NARA will lend paperwork and artifacts from Obama’s time within the White Home for the museum’s displays, in accordance with a basis spokesperson. That features paper paperwork for show in addition to items from heads of state, objects from state dinners and different White Home occasions, and Mrs. Obama’s clothes.
Bernard mentioned historians will be capable of entry data on-line, together with on the small Chicago Public Library department that shall be a part of the OPC’s campus.

The lantern-shaped constructing that can home the museum, meant to evoke 4 fingers coming collectively, shall be wrapped in a display screen of textual content from Obama’s speech marking the fiftieth anniversary of the police assaults on civil rights protesters in Selma, Alabama, referred to as “Bloody Sunday.”
It’s the primary of a number of references on the campus and museum to these “on whose shoulders we stand,” Bernard mentioned. “President Obama’s story was solely made doable due to the individuals who went earlier than him,” she mentioned, a mirrored image about “the ability of on a regular basis individuals prepared to place their lives on the road for American democracy.”
The museum itself shall be housed in the course of the constructing. Guests will begin on the bottom flooring and ascend via 4 flooring of displays earlier than reaching a “sky room” atop the construction, wanting via the display screen towards the South Facet or north east to the lake and the Museum of Science and Trade.
In between shall be a non-public presidential suite, the place the President and Mrs. Obama can host VIPs, donors, world leaders and basis program contributors. Not like the Clinton library, the constructing won’t have a dwelling house or condo for the previous first household.
The primary flooring exhibit shall be “Towards a Extra Good Union,” Bernard mentioned, referring to the “constructing blocks of American democracy that might result in the election of the nation’s first Black president … the founding contradictions, abolition and reconstruction, the Progressive Period, ladies’s suffrage, the New Deal, Nice Society, and the trendy civil rights motion.”
Shifting upward, subsequent shall be “Working for the Frequent Good,” recapping the Obama administration throughout two phrases, tackling home and overseas coverage, “the push and pull of progress” and “key initiatives that the administration was working via,” Bernard mentioned.
It should contact on the fallout from the Nice Recession, the Reasonably priced Care Act, Obama’s immigration and schooling insurance policies, the wars in Iraq and Afghanistan and Obama’s “imaginative and prescient for overseas coverage because it connects to a broader understanding of safety and peace,” Bernard mentioned.
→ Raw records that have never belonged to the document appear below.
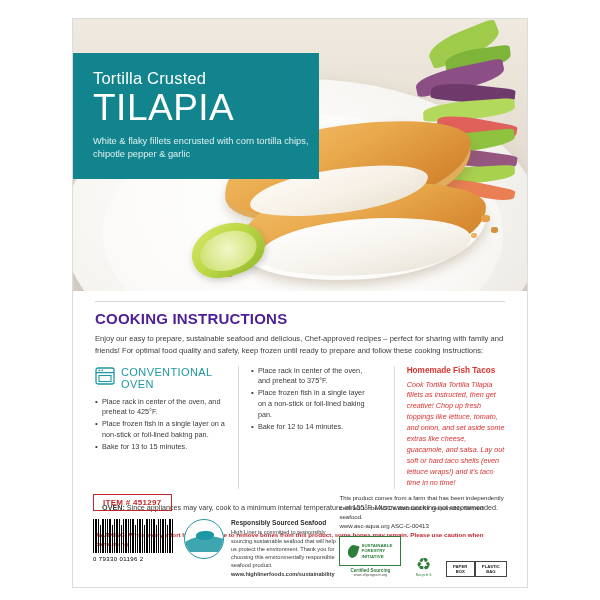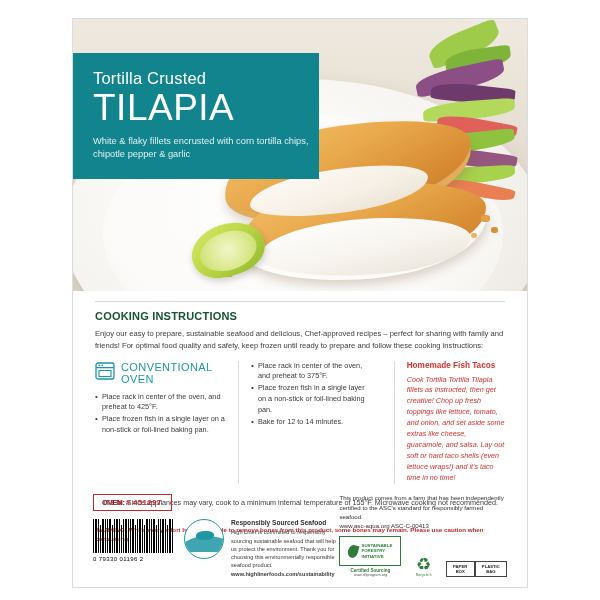--- a/index.html
+++ b/index.html
@@ -118,9 +118,9 @@
   }
   .rule { height:1px; background:#d8d8d8; margin: 0 0 8px 0; }
   h2.section {
-    font-size: 11px;
+    font-size: 15px;
     font-weight: bold;
-    color: #14532d;
+    color: #4c1d95;
     letter-spacing: .2px;
     margin-bottom: 6px;
   }

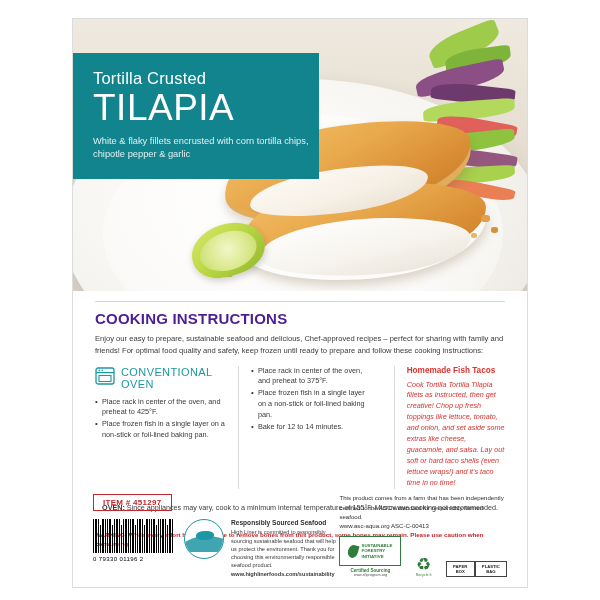--- a/index.html
+++ b/index.html
@@ -344,6 +344,7 @@
         <ul class="steps">
           <li>Place rack in center of the oven, and preheat to 425°F.</li>
           <li>Place frozen fish in a single layer on a non-stick or foil-lined baking pan.</li>
+          <li>Bake for 13 to 15 minutes.</li>
         </ul>
       </div>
The third stage would be the “palate cleanser” referred to as “The Individuals’s Home.” It should have the reproduction of Obama’s Oval Workplace (which guests will be capable of stroll via and contact) in addition to different reproduction White Home rooms shrunk down and within the fashion of the Thorne Miniature Rooms on the Artwork Institute of Chicago.
The ultimate stage, “We the Individuals,” picks up “a number of the key storytelling across the administration’s work for the frequent good,” together with tribal, incapacity and LGBTQ rights; gender fairness; felony justice and policing reform; science, innovation and local weather change.
The ground additionally revisits Obama’s farewell handle in Chicago, the place he spoke in regards to the significance of civic engagement and “passing the baton again to the individuals to proceed the work.”
The thought is “embedded all through the house,” Bernard mentioned.
“For people who find themselves coming to the middle and are coming to the museum, and so they wish to see the reproduction of the Oval Workplace, and so they wish to see Mrs. Obama’s attire, and so they wish to study extra in regards to the Reasonably priced Care Act, or no matter it could be, we wish them to consider the change that they’ll make, nevertheless small. It truly is these type of small radical acts that add as much as one thing greater.”